Ouch.
I’ve been away for a bit (as those of you reading this — and I quote — “US person’s boring memoirs about his travel trips” (ahem) already know), and since I’ve been back, I’ve been caught in the thick of semester start-up: first-year advising, grading placement exams, preparing for the first day of classes, and generally attempting to get reacclimated. So I’ve missed some things, over the last two weeks, particularly a great series of posts by both George and Elouise about the relationship between the professorial persona, or at least the imagined version thereof, and the personas we adopt online, in these semi-veiled but nonetheless public conversations.
Well. I find myself flabbergasted by the turn this conversation has taken, a turn that does nothing, in my mind, but highlight exactly the issues that George and Elouise were pointing to in the first place.
It began simply enough: George wondered how his students might respond to finding his blog online, and whether his knowledge that some of them might be reading his musings would alter the nature of his writing. This is a question that resonates for me; the first time a student of mine appeared in my comments, my heart did skip a beat. But that appearance was one of the factors that made me seriously reconsider what I was up to here, and which gave me the courage to unmask, to acknowledge that yep, it’s me, out here where I can be seen, and yep, I take this thing seriously. Elouise seems to have gone through much the same process, and has — way more bravely than I, I think — found ways to face the risks of being seen in all (or at least many) of her facets by those who have only come to know her in one.
But it’s a hard choice to make, deciding to let down the shields that protect us in the classroom, to drop the professor-persona and allow students to see us as fully human, warts and all. And so I absolutely sympathized, and agreed, when Liz suggested a private forum, a support group of sorts, in which blogging profs could talk about such issues in relative safety.

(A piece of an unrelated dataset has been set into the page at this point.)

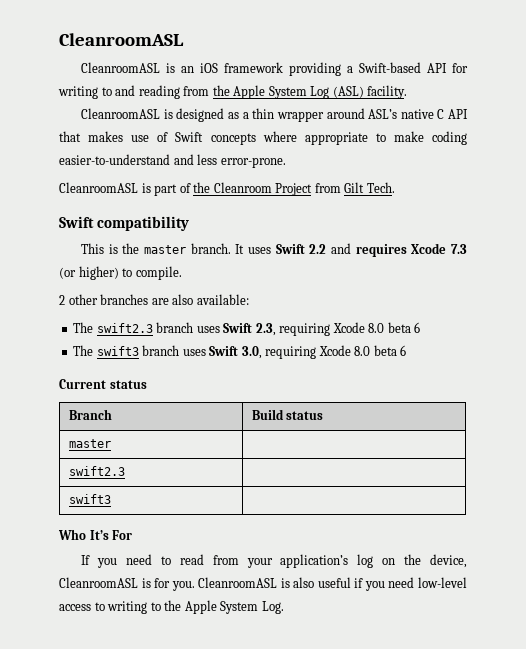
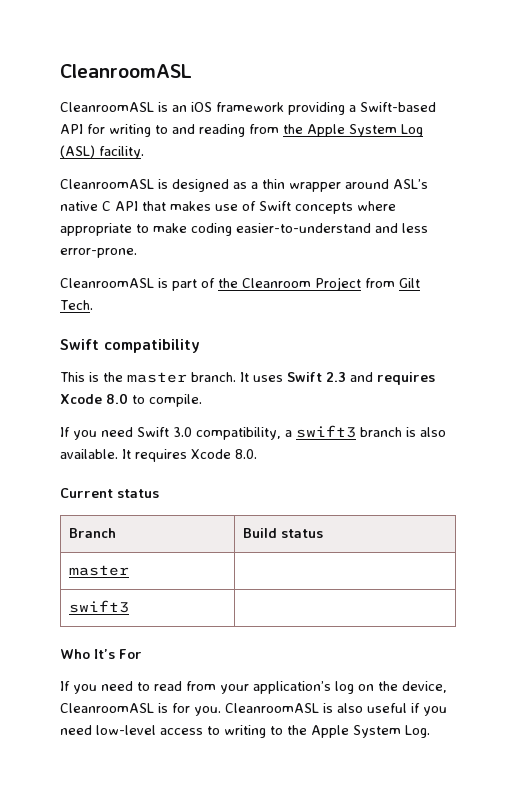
[309,244,327,254] 2.2 -> [326,372,346,382] 2.3
[451,244,467,254] [59,266,119,280] 7.3 (or higher) -> [106,393,128,404] 8.0
[59,294,249,305] [73,322,421,336] [73,345,407,359] 2 other branches are also available: // The swift2.3 branch uses Swift 2.3, requiring Xcode 8.0 beta 6 // The swift3 branch uses Swift 3.0, requiring Xcode 8.0 beta 6 -> [60,425,446,440] [60,449,257,462] If you need Swift 3.0 compatibility, a swift3 branch is also available. It requires Xcode 8.0.
[68,466,125,476] // swift2.3 | -> (130, 570) none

What ensued demonstrates exactly the reason that such a forum would be useful, and may be necessary. Liz’s suggestion was taken, both in the comments on her blog, the comments on Elouise’s, and — most hurtfully, given the ad hominem nature of the attacks there — on Wealth Bondage, as evidence of elitism, of a desire to close students out of a conversation fundamentally about them. Which, it seems to me, it was not: it was a self-protective gesture, a desire to reveal one’s vulnerabilities in a safe place. The furious result, and the bruised response — see George’s response today, as well as Matt’s — are precisely evidence of the dangers of stepping outside one’s perceived persona in this new, at times too-public, space.